QUALE VOLONTARIATO PER IL CAI DI DOMANI

La montagna è un percorso per conoscere meglio se stessi, una scuola di vita, camminare in salita, nella pace e nella serenità, aiuta a guardare alle cose con maggiore chiarezza e con l’infinita pace dell’anima.

Gli amanti della montagna sono certamente degli idealisti e come tali sono credenti, qualunque sia la loro fede, nel nostro corpo e nella nostra anima è racchiusa una grande spiritualità.

L’anima della montagna ha una sola lingua, quella del sentimento che ci lega ad essa.

Il CAI è fatto per la montagna,anche la montagna ha un’anima, forte, inebriante, vitale, in costante evoluzione, comunque trasparente, volatile e inafferrabile ma presente.

L’anima della montagna è la sua cultura e la sua storia, segnata dagli uomini che vi hanno vissuto, sofferto o gioito, lavorato e contemplato e ancora agito o vi hanno trovato la morte.

Per un logico transfert il CAI è parte di quell’anima, cui ha contribuito con i suoi 150 anni di storia, quest’anima è la forza del CAI, ne è la ragione stessa.

Al CAI spetta l’azione di guida e di indirizzo, il gestire le attività che fanno e faranno la storia della montagna nel pieno rispetto della sua anima, nella difesa del suo corpo.

Svolgendo questo ruolo il CAI ha bisogno di libertà, non ha barriere di sorta, né al nord né al sud, un sodalizio che bisogna vivere con pienezza di anima e di corpo e che ha bisogno della gratuità del volontariato senza la quale noi non esisteremmo.

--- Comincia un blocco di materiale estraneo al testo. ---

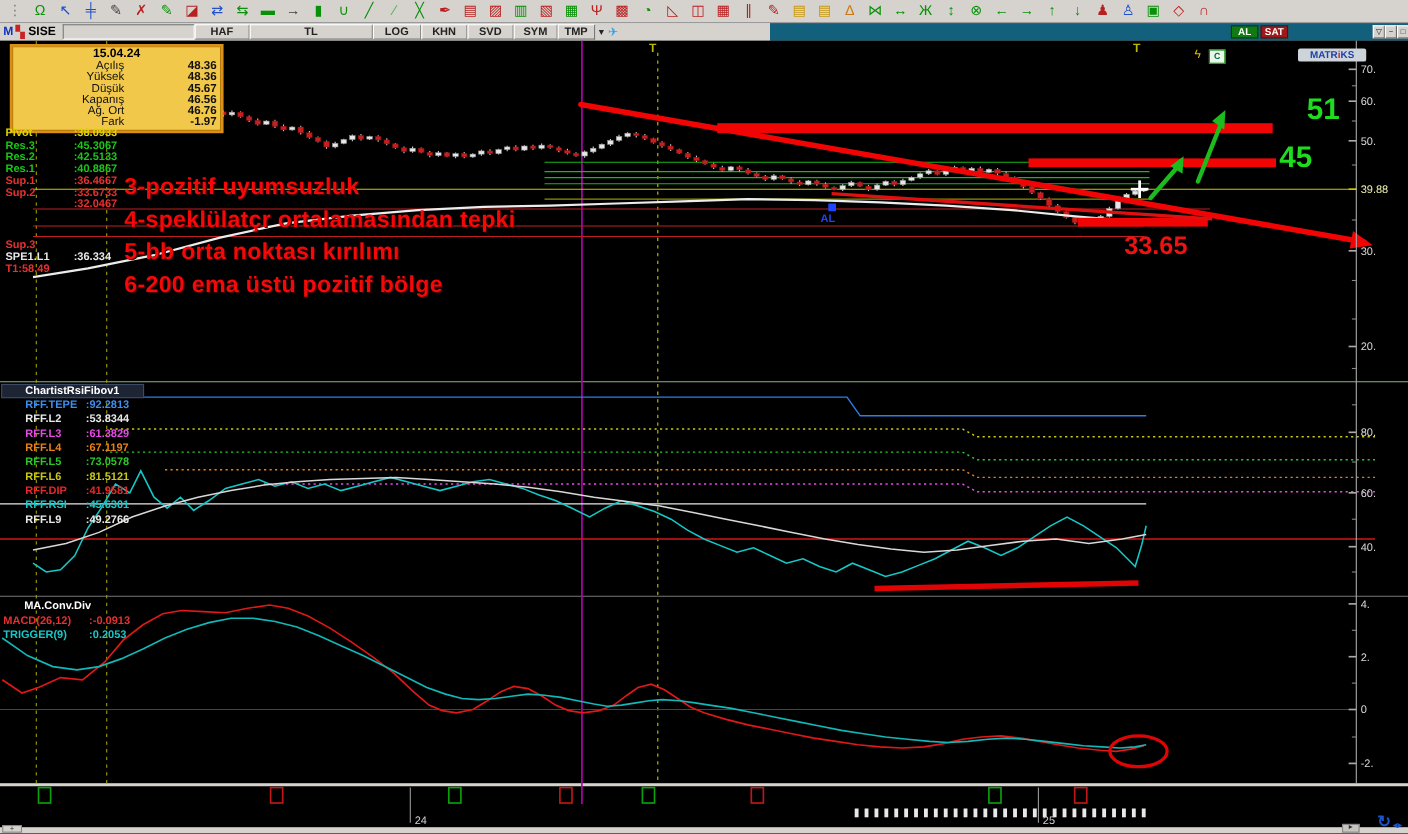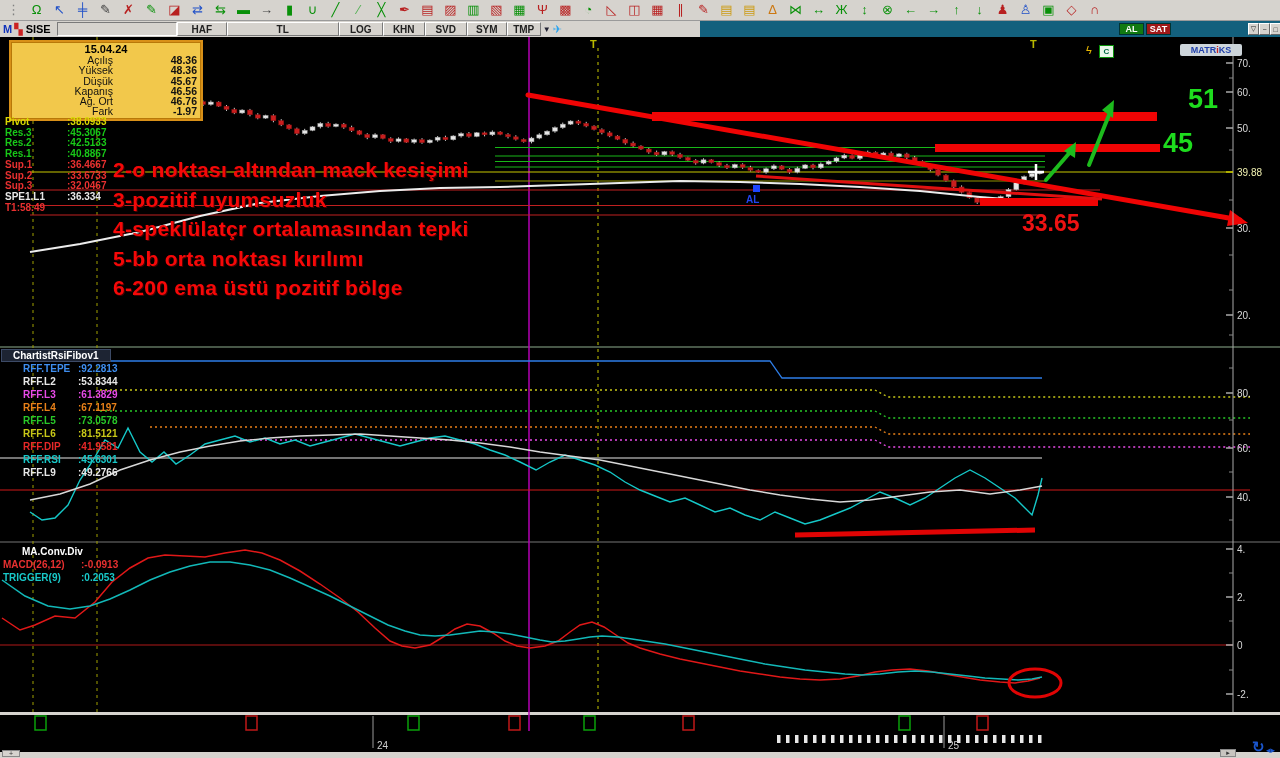--- a/index.html
+++ b/index.html
@@ -598,7 +598,6 @@
     </div>
 
   <div class="ov" style="left:113px;top:155px;" id="annblock">
-      <div class="annline">2-o noktası altından mack kesişimi</div>
       <div class="annline">3-pozitif uyumsuzluk</div>
       <div class="annline">4-speklülatçr ortalamasından tepki</div>
       <div class="annline">5-bb orta noktası kırılımı</div>

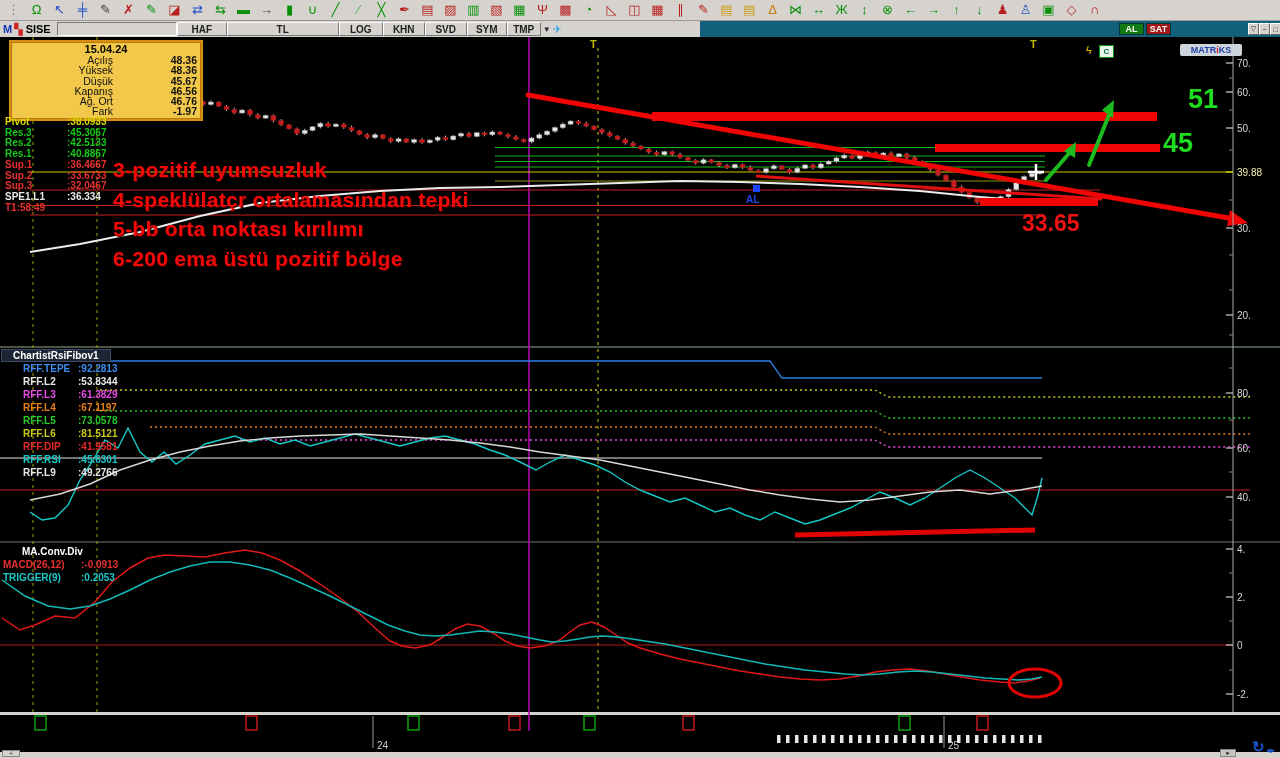--- a/index.html
+++ b/index.html
@@ -584,7 +584,7 @@
         <span class="vl" style="color: rgb(232, 48, 48);">:33.6733</span>
       </div>
       <div class="lvrow">
-        <span class="lb" style="color: rgb(232, 48, 48);">Sup.3</span>
+        <span class="lb" style="color: rgb(232, 48, 48); margin-top: 37px;">Sup.3</span>
         <span class="vl" style="color: rgb(232, 48, 48);">:32.0467</span>
       </div>
       <div class="lvrow">

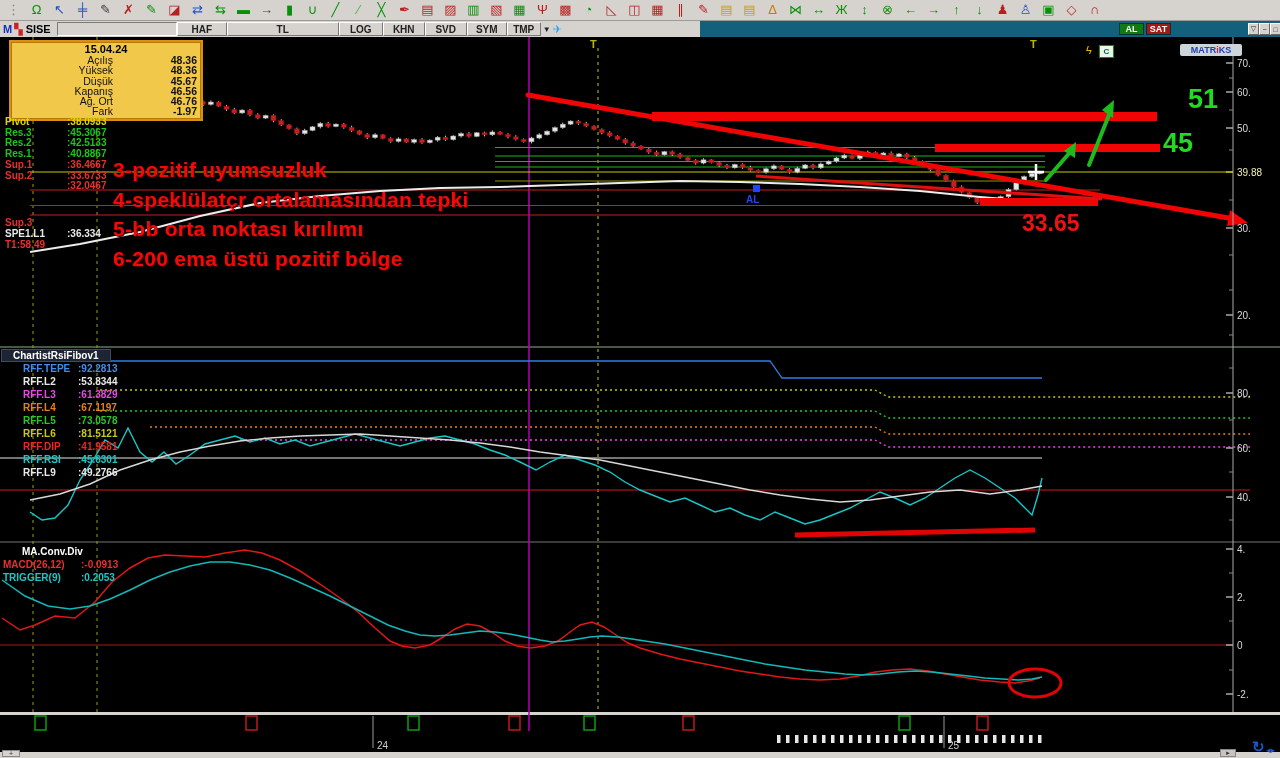--- a/index.html
+++ b/index.html
@@ -36,7 +36,7 @@
   .macdrow{display:flex;font-size:10px;font-weight:bold;line-height:13px;}
   .macdrow .lb{width:78px;}
   .paneltitle{font-size:10px;font-weight:bold;color:#fff;background:#1d2433;border:1px solid #3c4a66;
-    padding:0 11px;display:inline-block;}
+    padding:0 21px;display:inline-block;}
   .annline{font-size:21px;font-weight:bold;color:#f50808;line-height:29.5px;white-space:nowrap;
     letter-spacing:.3px;text-shadow:1px 1px 0 #400;}
   .biglabel{font-weight:bold;white-space:nowrap;}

Un volontariato gratuito, responsabile, consapevole, professionale, che si arricchisce con  l’esperienza, con aggiornamenti continui e con una buona frequentazione della montagna.

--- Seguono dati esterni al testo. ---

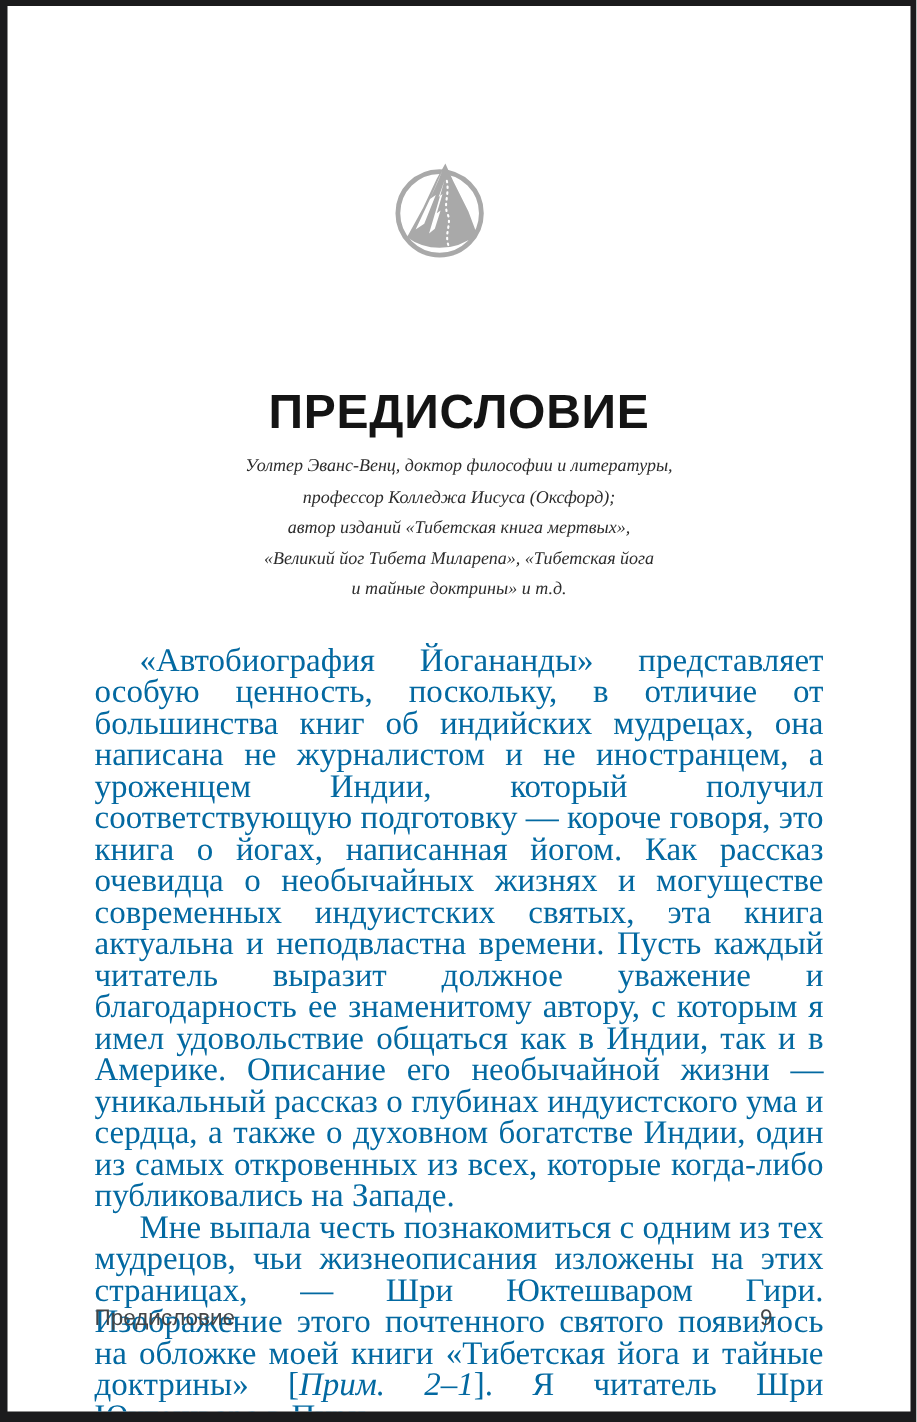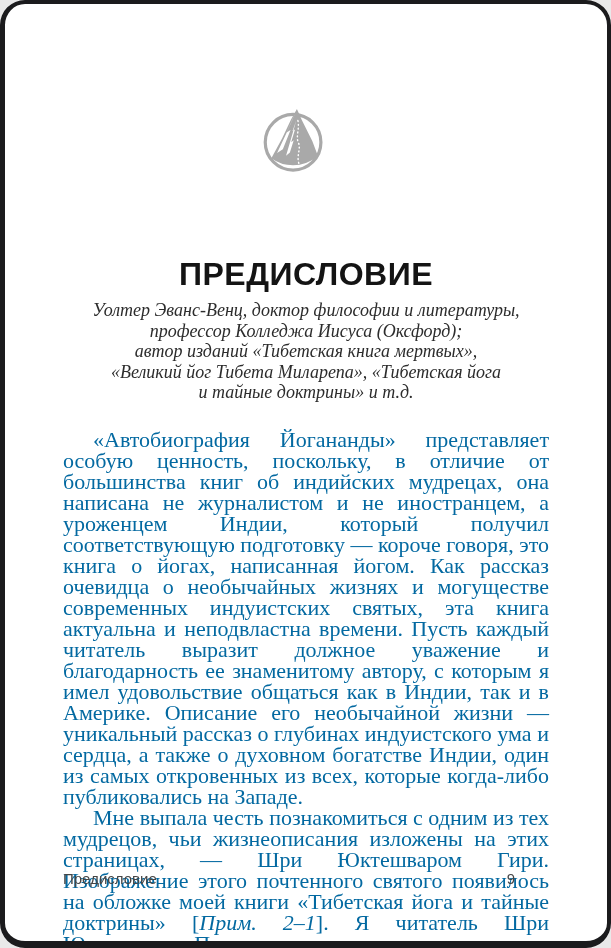--- a/index.html
+++ b/index.html
@@ -13,7 +13,6 @@
     border-width:4px 4px 7px 5px;
     overflow:hidden;
     font-family:"Liberation Serif", serif;
-    border-radius:25px;
   }
   .logo {
     position:absolute; left:258px; top:101px;

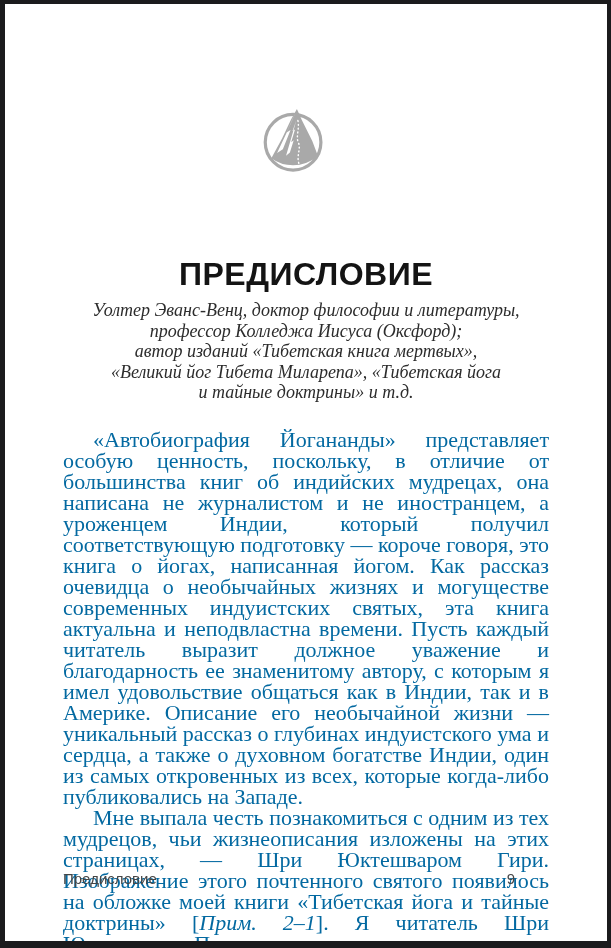--- a/index.html
+++ b/index.html
@@ -31,7 +31,7 @@
     position:absolute; top:296px; left:58px; width:486px;
     text-align:center;
     font-style:italic;
-    font-size:18px; line-height:20.5px;
+    font-size:12px; line-height:20.5px;
     color:#2c2c2c;
     white-space:pre-line;
   }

Un volontariato che esprime il meglio di noi stessi, in quanto mette a disposizione il proprio tempo a favore degli altri, tempo della propria vita e quindi di grande valore in se; tutte le relazioni umane di un certo valore sono basate sulla dedizione reciproca del tempo disponibile.

E’ fondamentale l’uniformità dei soci secondo i principi statuari sul volontariato quali: etica, gratuità e trasparenza.

Più grande di tutte le montagne e il cuore umano, infinito nel suo amore e nel gesto nobile e puro del volontariato, è il cuore del “caino”.

Nel CAI l’elemento più importante da donare senza limitazione e riserve è il tempo disponibile, cioè il volontariato.